In heavy seas, hypochondriacs are kept busy taking their gastric pulse every couple seconds and wondering whether what they’re feeling is maybe the onset of seasickness and/or gauging the exact level of seasickness they’re feeling. Seasickness-wise, though, it turns out that heavy seas are sort of like battle: there’s no way to know ahead of time how you’ll react. A test of the deep and involuntary stuff of a man. I myself turn out not to get seasick. An apparent immunity, deep and unchosen, and slightly miraculous, given that I have every other kind of motion sickness listed in the PDR and cannot take anything for it. 30 For the whole first rough-sea day I puzzle about the fact that every other passenger on the m.v. Nadir looks to have received identical little weird shaving cuts below their left ear — which in the case of female passengers seems especially strange — until I learn that the little round Band-Aidish things on everybody’s neck are these special new nuclear-powered transdermal motion sickness patches, which apparently now nobody with any kind of clue about 7NC Luxury Cruising leaves home without.
Patches notwithstanding, a lot of the passengers get seasick anyway, these first two howling days.
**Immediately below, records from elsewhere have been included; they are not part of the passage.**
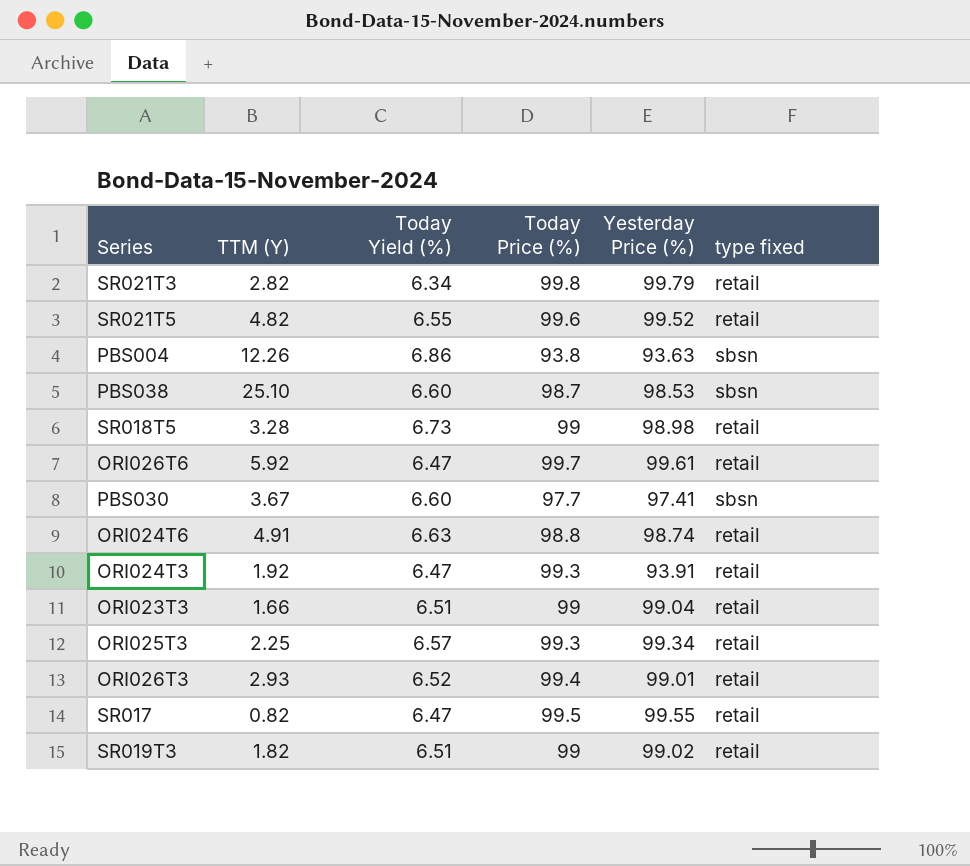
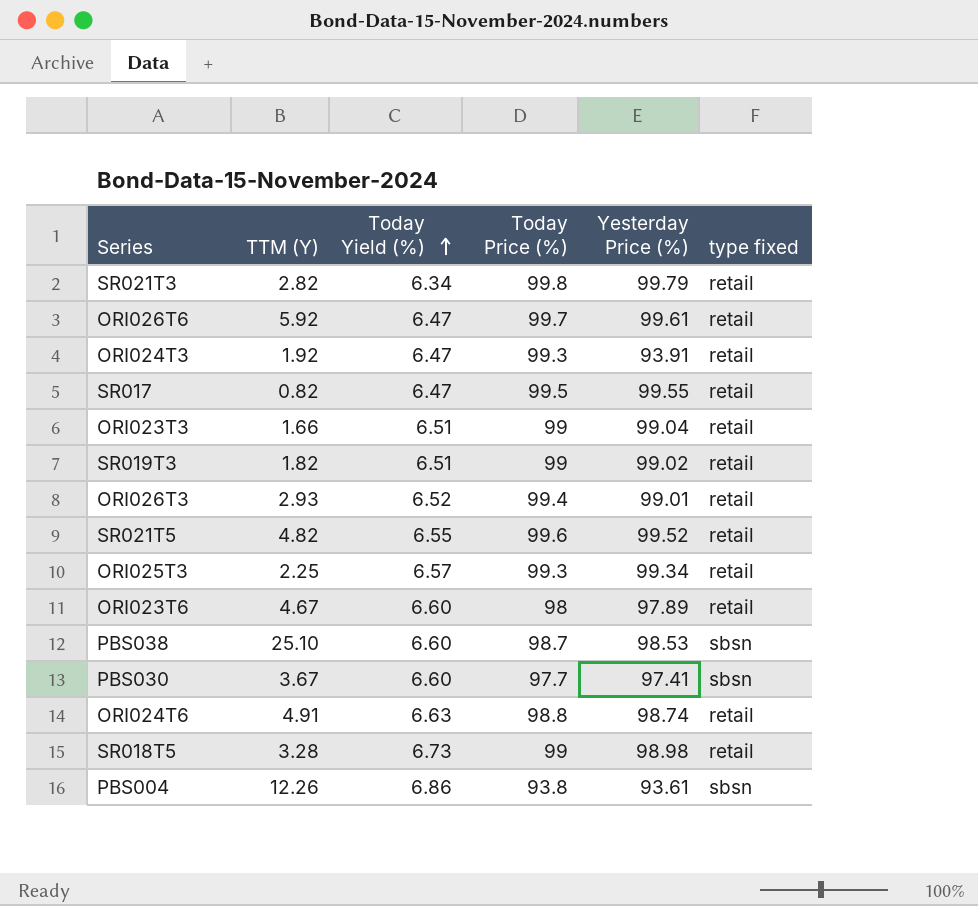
row order: none -> Today Yield (%) ascending
row ORI023T6: none -> 4.67 | 6.60 | 98 | 97.89 | retail
PBS004 | Yesterday Price (%): 93.63 -> 93.61

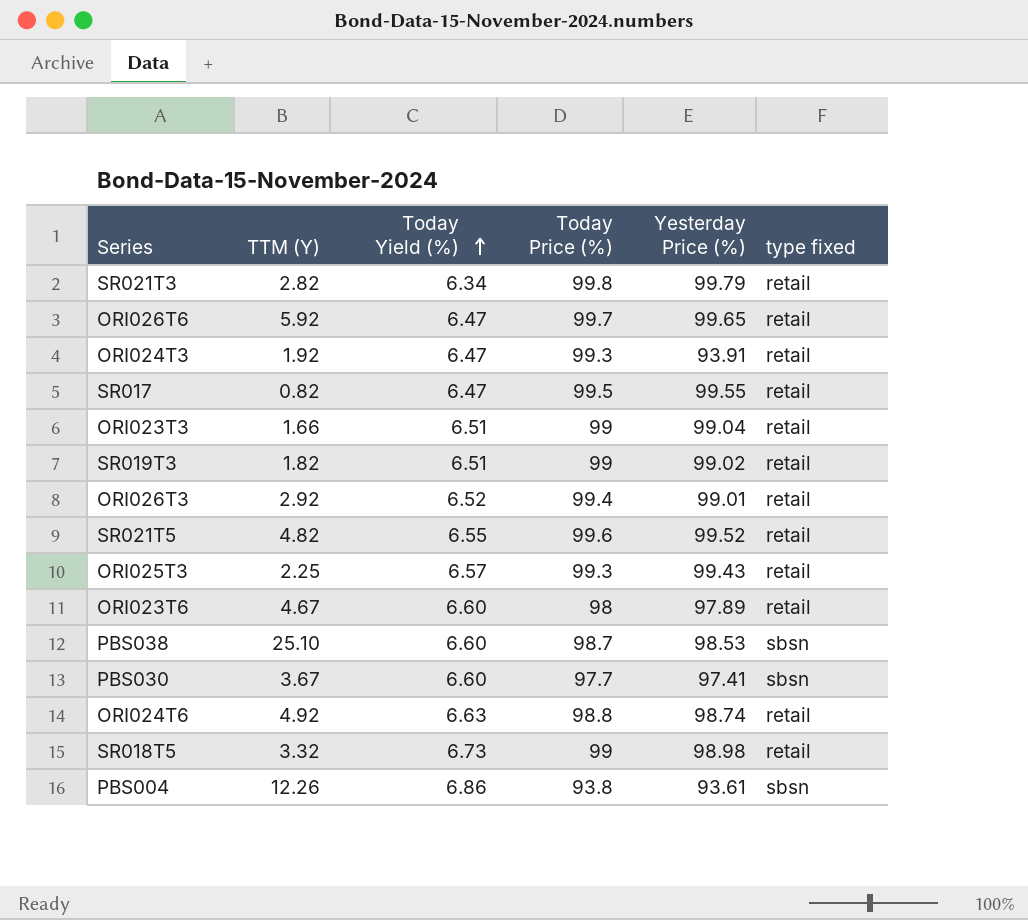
ORI026T6 | Yesterday Price (%): 99.61 -> 99.65
ORI026T3 | TTM (Y): 2.93 -> 2.92
ORI025T3 | Yesterday Price (%): 99.34 -> 99.43
ORI024T6 | TTM (Y): 4.91 -> 4.92
SR018T5 | TTM (Y): 3.28 -> 3.32

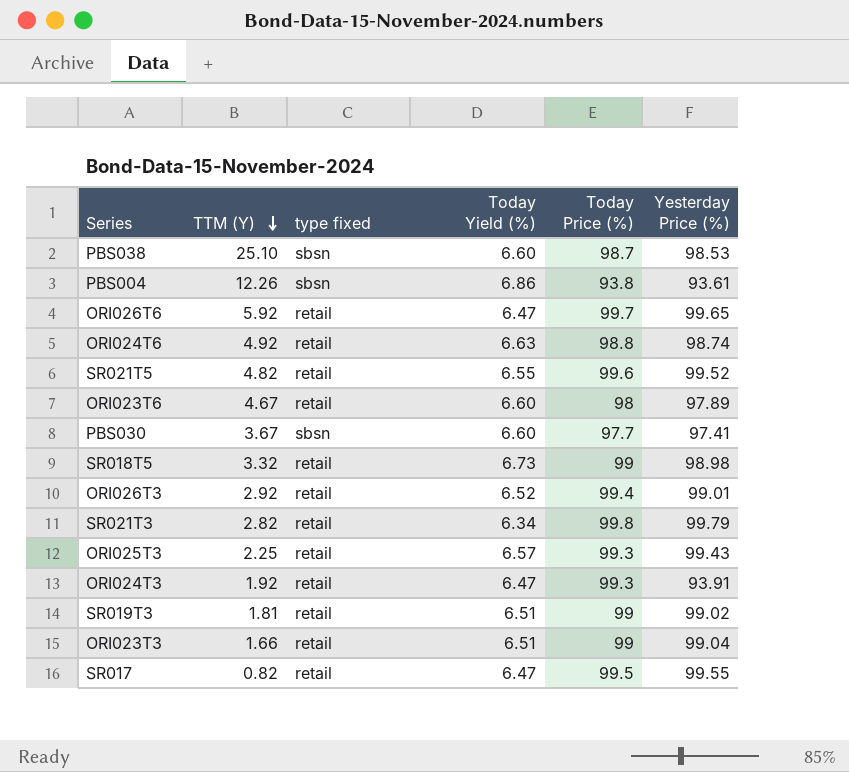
row order: Today Yield (%) ascending -> TTM (Y) descending
column type fixed | position: 6 -> 3
SR019T3 | TTM (Y): 1.82 -> 1.81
It turns out that a seasick person really does look green, though it’s an odd, ghostly green, pasty and toadish, and more than a little corpselike when the seasick person is dressed in formal dinnerwear.
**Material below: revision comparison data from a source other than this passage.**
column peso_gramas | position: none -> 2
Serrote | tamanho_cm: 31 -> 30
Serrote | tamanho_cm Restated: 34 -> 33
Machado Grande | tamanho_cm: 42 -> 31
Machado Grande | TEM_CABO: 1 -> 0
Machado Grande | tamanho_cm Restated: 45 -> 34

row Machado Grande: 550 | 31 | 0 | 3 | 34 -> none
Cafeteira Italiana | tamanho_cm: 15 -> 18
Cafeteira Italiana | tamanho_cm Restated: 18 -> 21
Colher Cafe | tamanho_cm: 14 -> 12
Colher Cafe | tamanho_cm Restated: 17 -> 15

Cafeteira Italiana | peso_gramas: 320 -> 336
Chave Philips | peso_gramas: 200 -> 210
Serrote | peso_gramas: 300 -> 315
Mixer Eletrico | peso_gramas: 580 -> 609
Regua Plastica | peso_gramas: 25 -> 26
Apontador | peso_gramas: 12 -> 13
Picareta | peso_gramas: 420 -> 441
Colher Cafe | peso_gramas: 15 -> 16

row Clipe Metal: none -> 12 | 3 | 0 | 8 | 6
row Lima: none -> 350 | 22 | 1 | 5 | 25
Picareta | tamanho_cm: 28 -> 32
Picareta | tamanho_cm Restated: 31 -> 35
For the first two nights, who’s feeling seasick and who’s not and who’s not now but was a little while ago or isn’t feeling it yet but thinks it’s maybe coming on, etc., is a big topic of conversation at good old Table 64 in the Five-Star Caravelle Restaurant. 31 Common suffering and fear of suffering turn out to be a terrific icebreaker, and ice-breaking is important, because on a 7NC you eat at the same designated table with the same companions all seven nights. 32 Discussing nausea and vomiting while eating intricately prepared and heavy gourmet foods doesn’t seem to bother anybody.
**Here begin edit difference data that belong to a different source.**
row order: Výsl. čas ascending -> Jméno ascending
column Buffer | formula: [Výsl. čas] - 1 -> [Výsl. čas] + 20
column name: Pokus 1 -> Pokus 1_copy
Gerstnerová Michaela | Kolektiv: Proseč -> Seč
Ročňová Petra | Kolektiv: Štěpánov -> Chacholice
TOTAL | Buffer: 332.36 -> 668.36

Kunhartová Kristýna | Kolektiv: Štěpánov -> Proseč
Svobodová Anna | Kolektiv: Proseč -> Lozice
Even in heavy seas, 7NC Megaships don’t yaw or throw you around or send bowls of soup sliding across tables. Only a certain subtle unreality to your footing lets you know you’re not on land. At sea, a room’s floor feels somehow 3-D, and your footing demands a slight attention good old planar static land never needs. You don’t ever quite hear the ship’s big engines, but when your feet are planted you can feel them, a kind of spinal throb — it’s oddly soothing.